| Exercise directions |
Only one portion of the data is to be written out: from the line bearing "Franz Josef Rauch" through the line bearing "total quantity: 22 -> 20". Write it exactly as it appears.

| Task input |
--*--
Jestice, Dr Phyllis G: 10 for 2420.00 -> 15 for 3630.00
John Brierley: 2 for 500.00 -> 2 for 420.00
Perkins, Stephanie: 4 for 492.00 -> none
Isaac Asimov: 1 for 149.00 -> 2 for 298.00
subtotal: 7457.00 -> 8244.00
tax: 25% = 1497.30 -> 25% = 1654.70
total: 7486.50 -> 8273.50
--*--
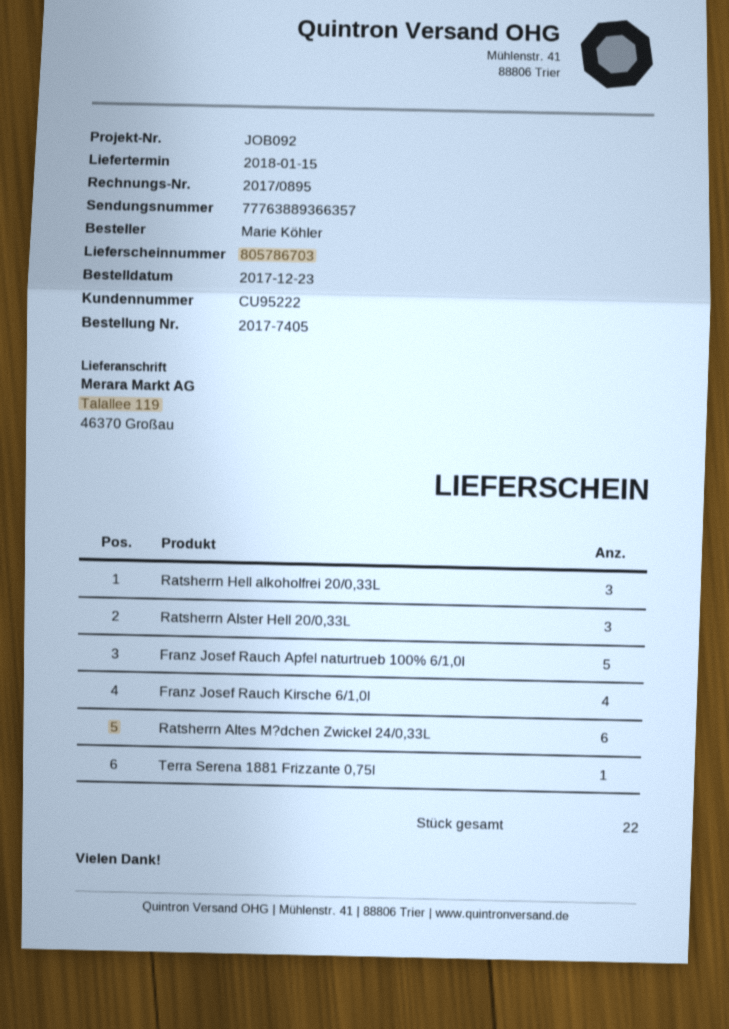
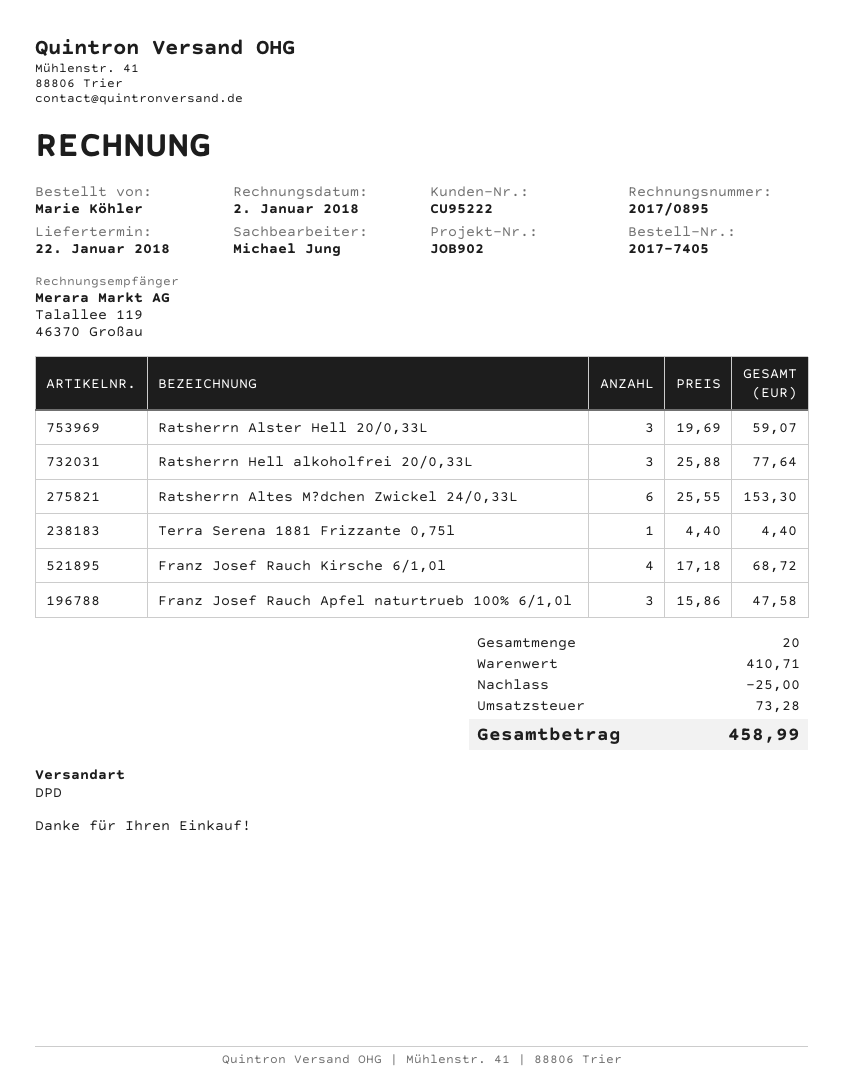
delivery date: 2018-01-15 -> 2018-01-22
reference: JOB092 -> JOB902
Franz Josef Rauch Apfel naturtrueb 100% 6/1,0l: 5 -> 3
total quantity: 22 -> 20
--*--
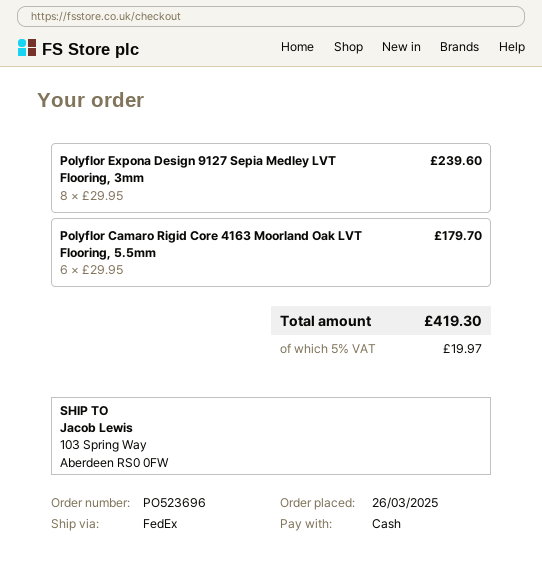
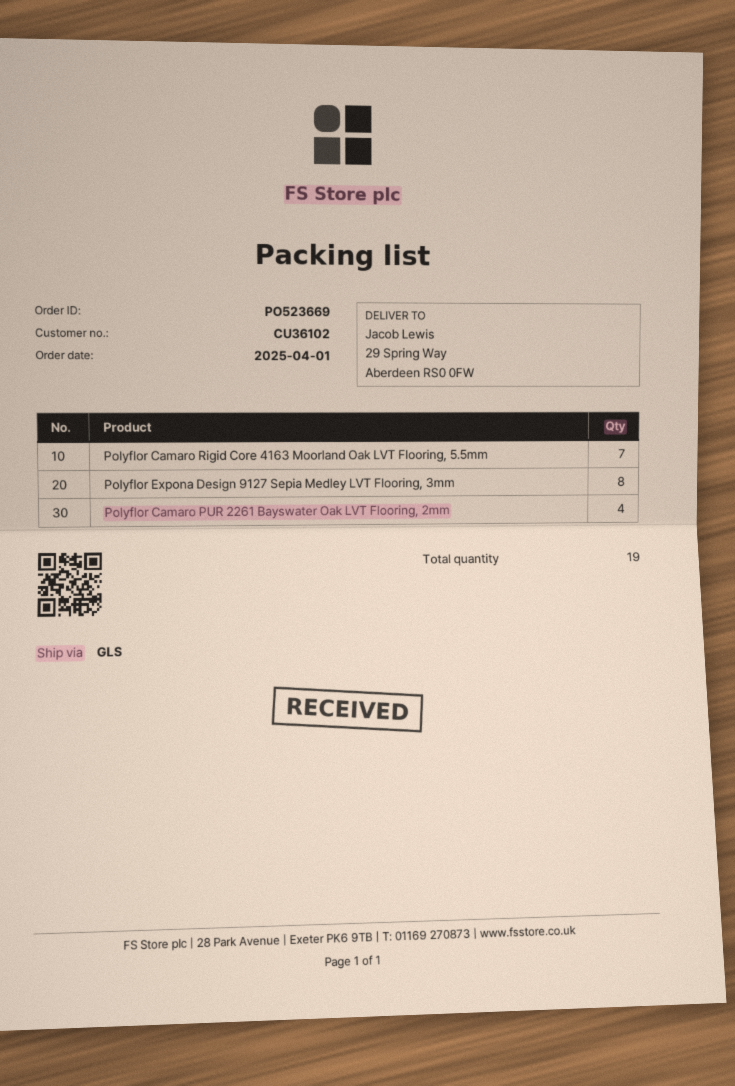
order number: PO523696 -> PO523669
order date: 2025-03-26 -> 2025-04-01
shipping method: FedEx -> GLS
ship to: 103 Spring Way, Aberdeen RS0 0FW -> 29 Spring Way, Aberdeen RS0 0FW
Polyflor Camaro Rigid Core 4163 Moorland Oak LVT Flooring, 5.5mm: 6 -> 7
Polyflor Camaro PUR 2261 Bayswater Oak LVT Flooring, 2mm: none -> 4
--*--
| Task output |
Franz Josef Rauch Apfel naturtrueb 100% 6/1,0l: 5 -> 3
total quantity: 22 -> 20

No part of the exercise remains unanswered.